INSTRUCTIONS TO FOLLOW:
Among the entries below, count the lines that contain the word "none". Write down only the total.

Change detection outputs:
'''
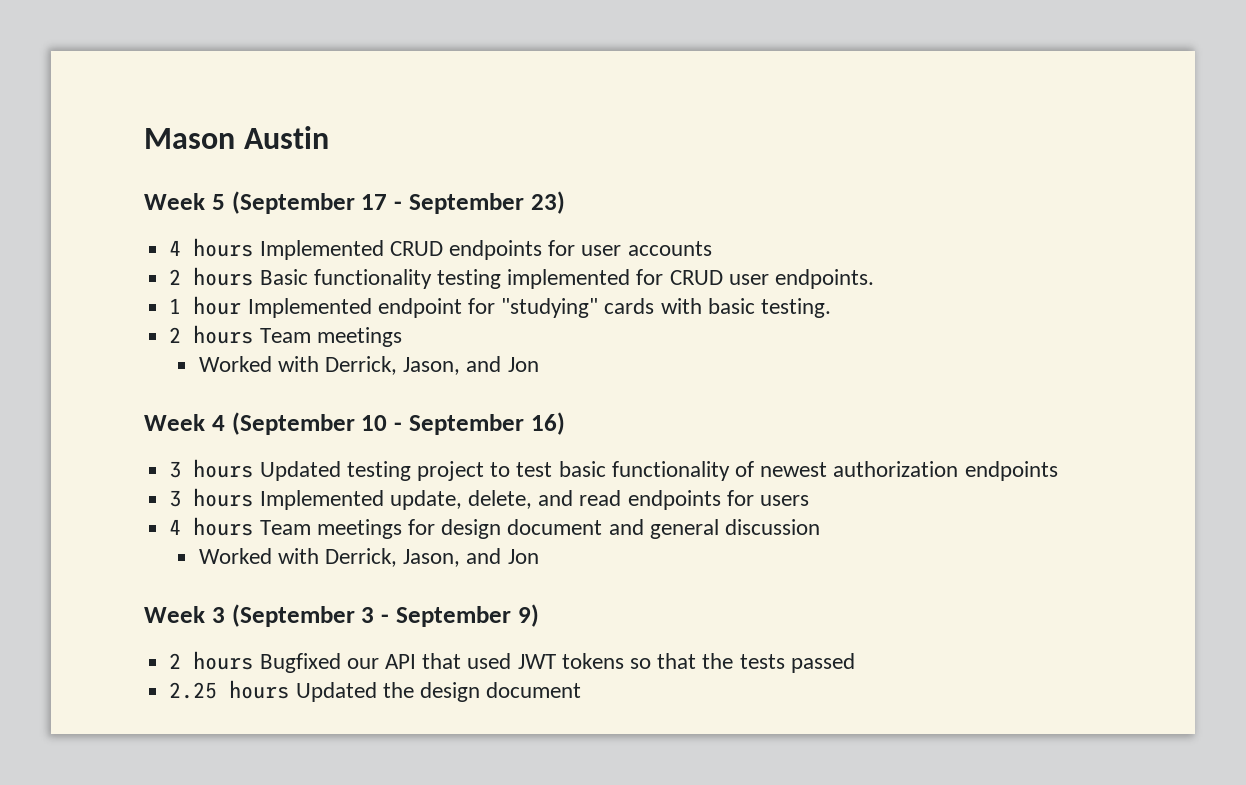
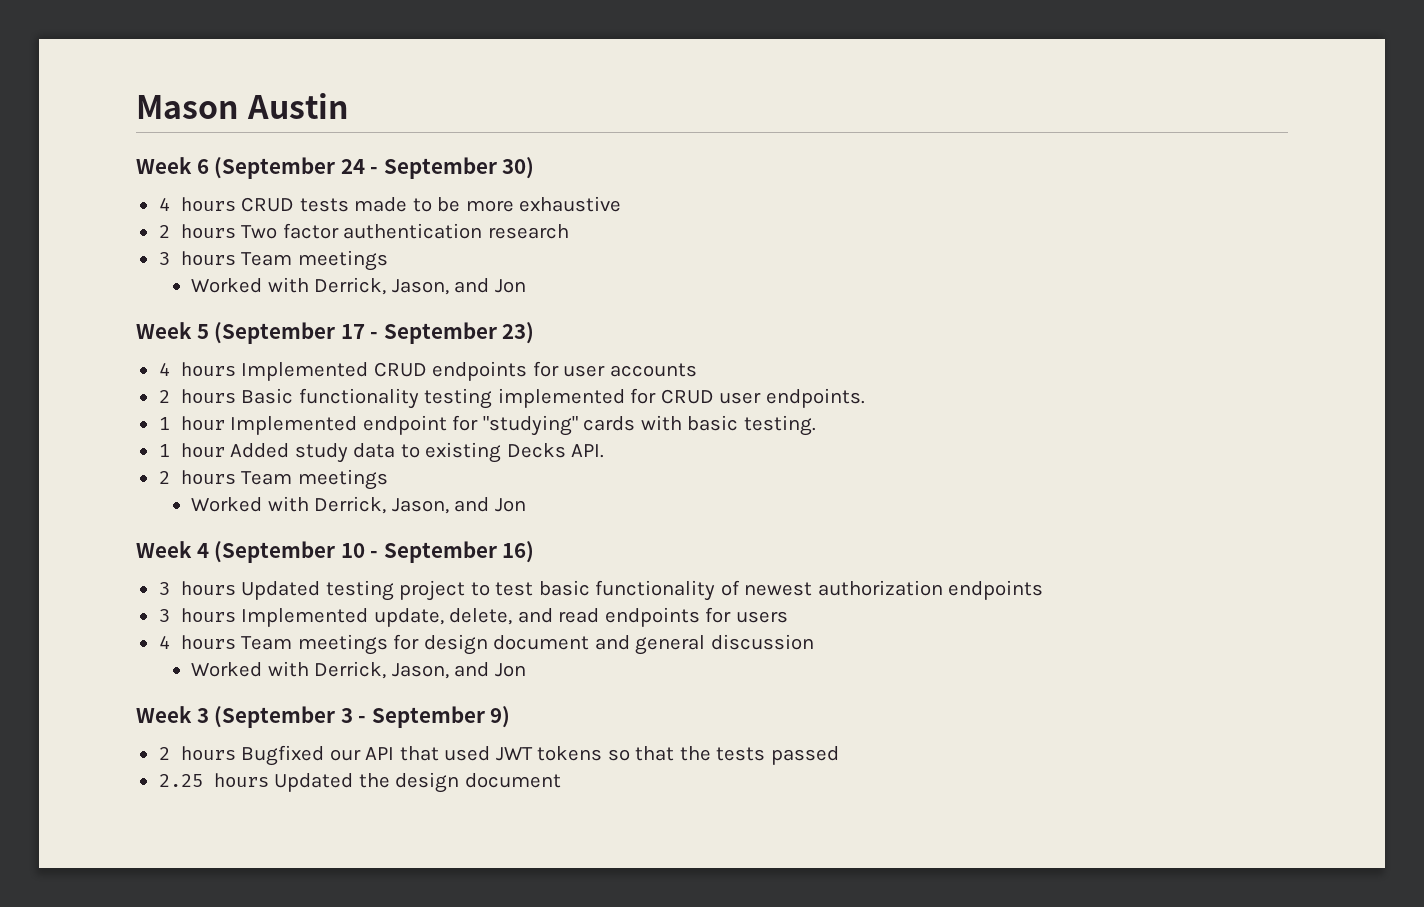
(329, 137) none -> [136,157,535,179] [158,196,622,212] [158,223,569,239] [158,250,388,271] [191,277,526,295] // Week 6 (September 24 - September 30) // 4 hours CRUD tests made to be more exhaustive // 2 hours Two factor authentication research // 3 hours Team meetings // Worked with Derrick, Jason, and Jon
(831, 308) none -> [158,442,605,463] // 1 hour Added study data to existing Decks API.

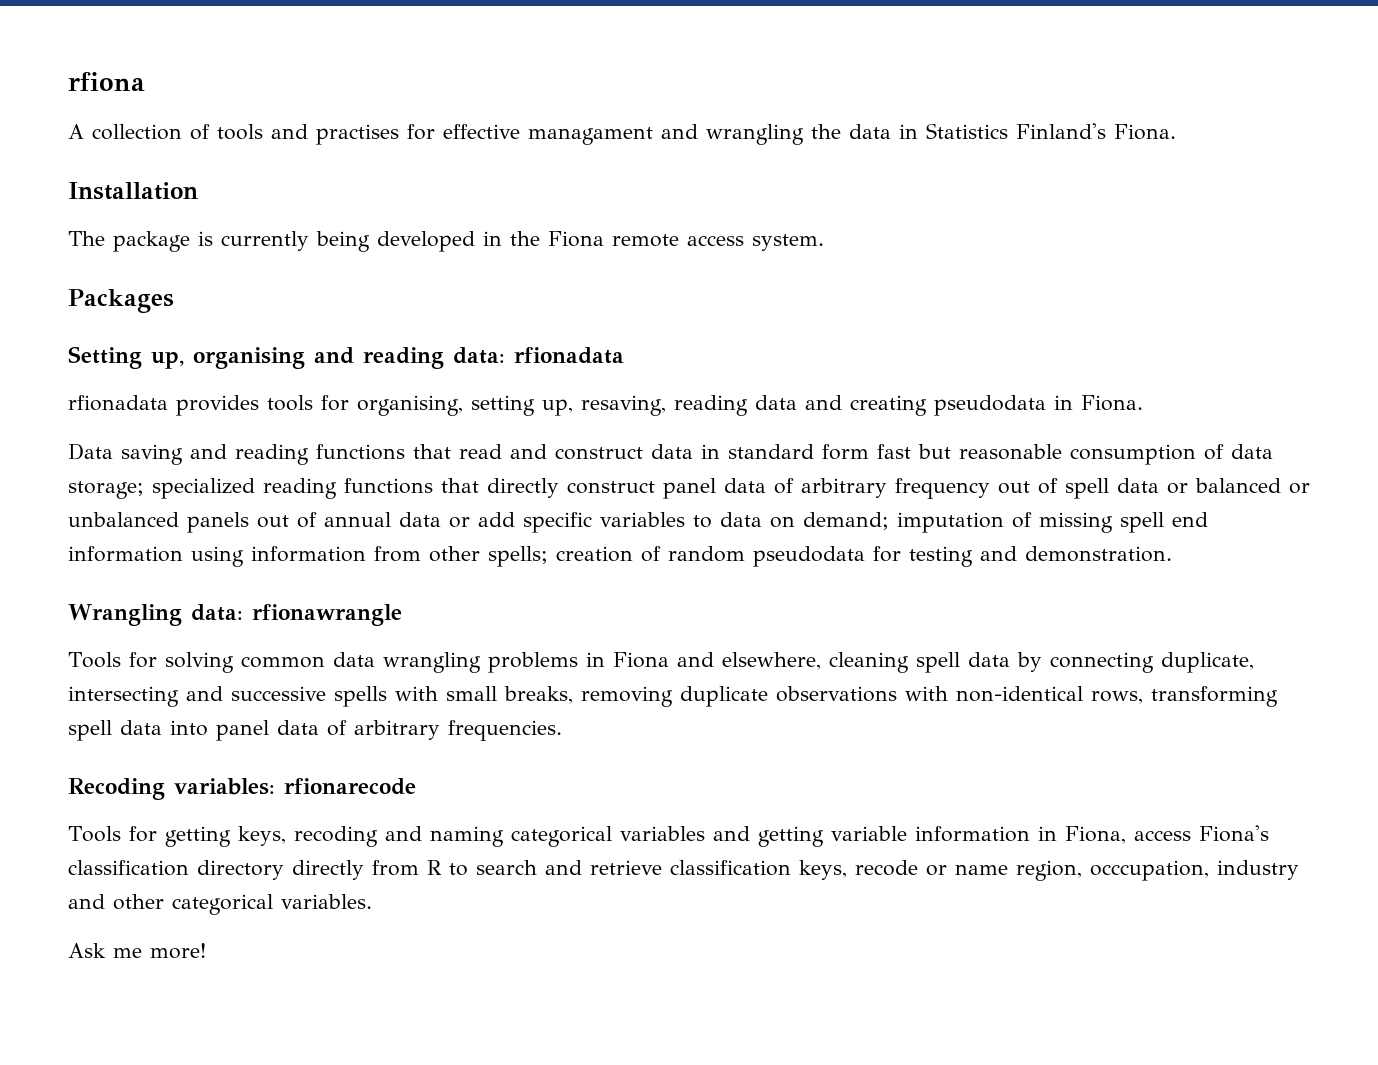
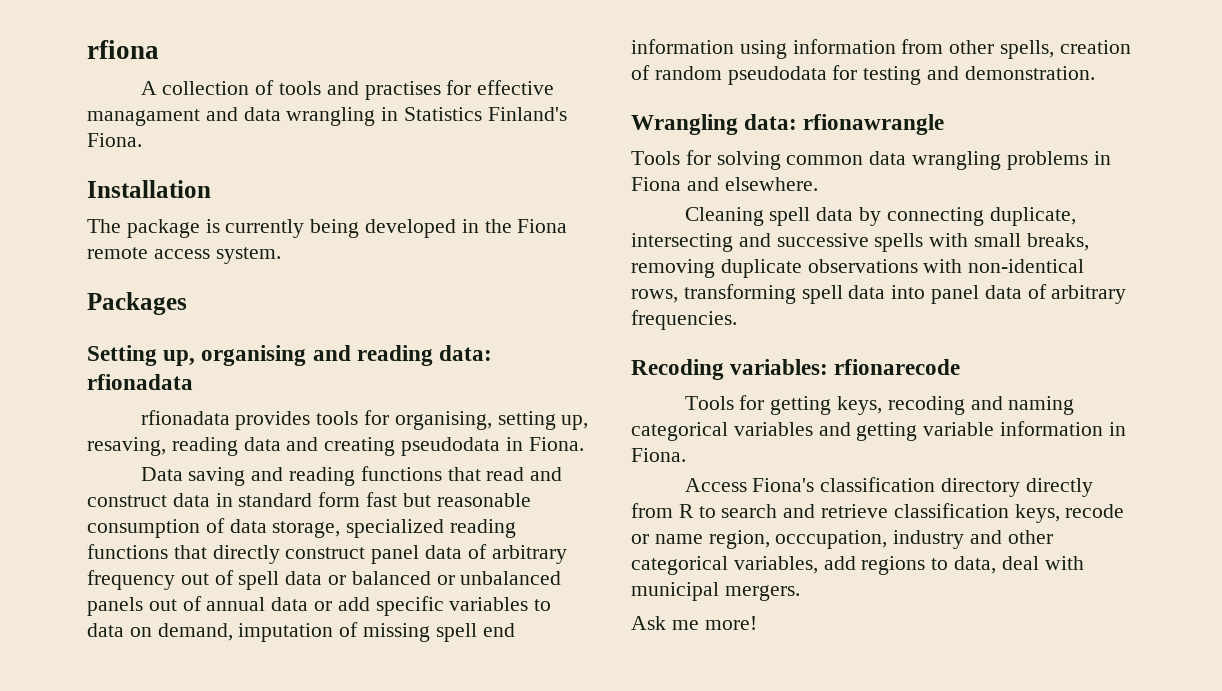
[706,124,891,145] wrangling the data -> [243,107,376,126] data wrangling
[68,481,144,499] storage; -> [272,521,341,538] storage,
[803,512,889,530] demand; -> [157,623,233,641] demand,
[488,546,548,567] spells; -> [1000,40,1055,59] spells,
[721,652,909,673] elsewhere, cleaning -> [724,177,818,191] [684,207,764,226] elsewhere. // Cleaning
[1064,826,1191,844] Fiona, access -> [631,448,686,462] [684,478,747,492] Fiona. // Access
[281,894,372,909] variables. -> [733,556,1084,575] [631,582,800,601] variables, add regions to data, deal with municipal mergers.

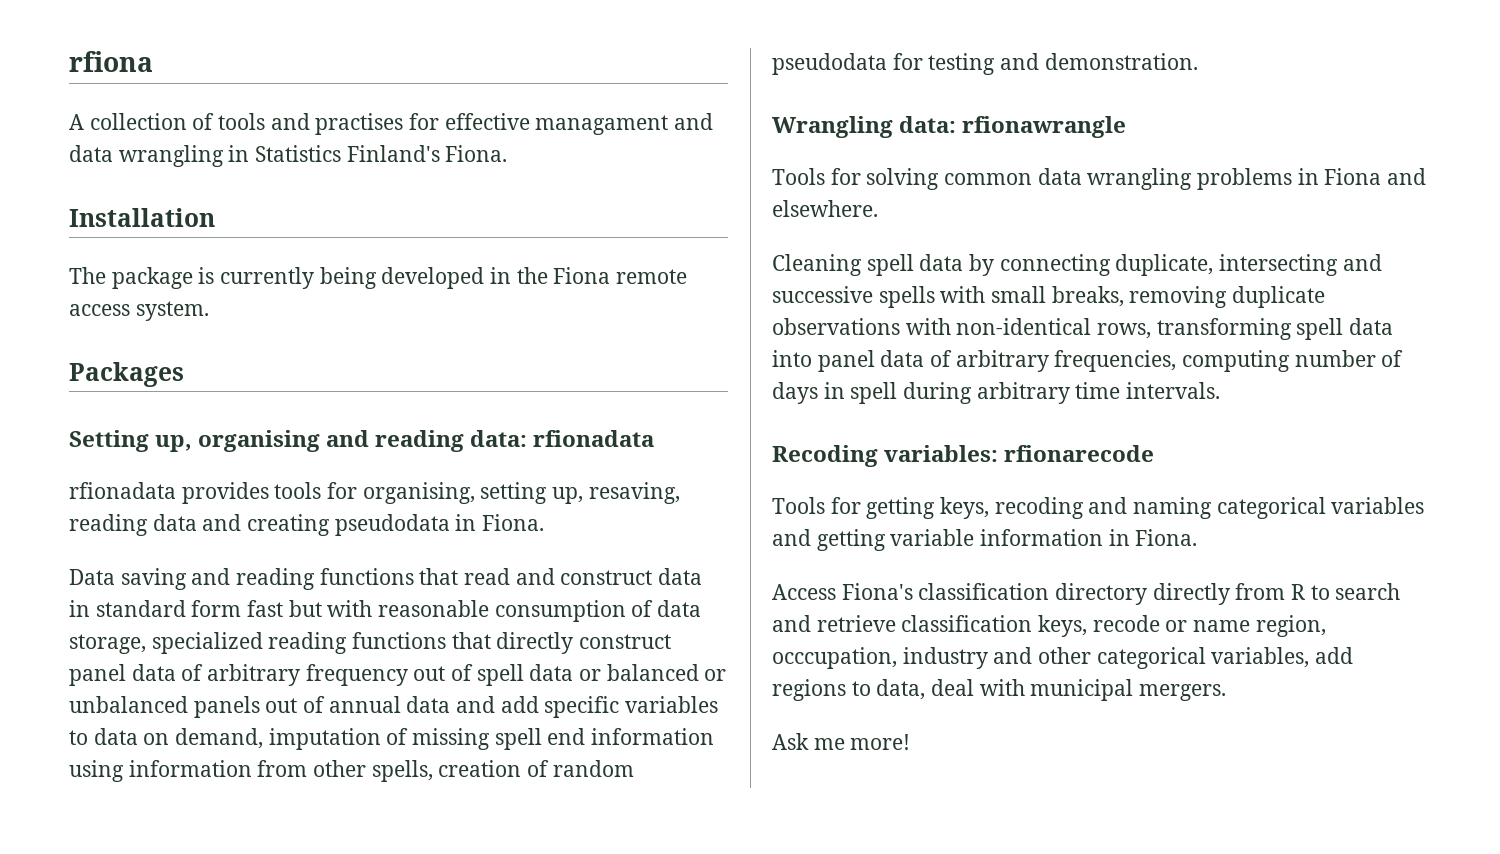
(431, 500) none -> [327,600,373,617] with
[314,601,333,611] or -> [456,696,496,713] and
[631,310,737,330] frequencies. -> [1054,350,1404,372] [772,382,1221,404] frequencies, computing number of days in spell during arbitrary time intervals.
'''
PROBLEM SOLUTION:
3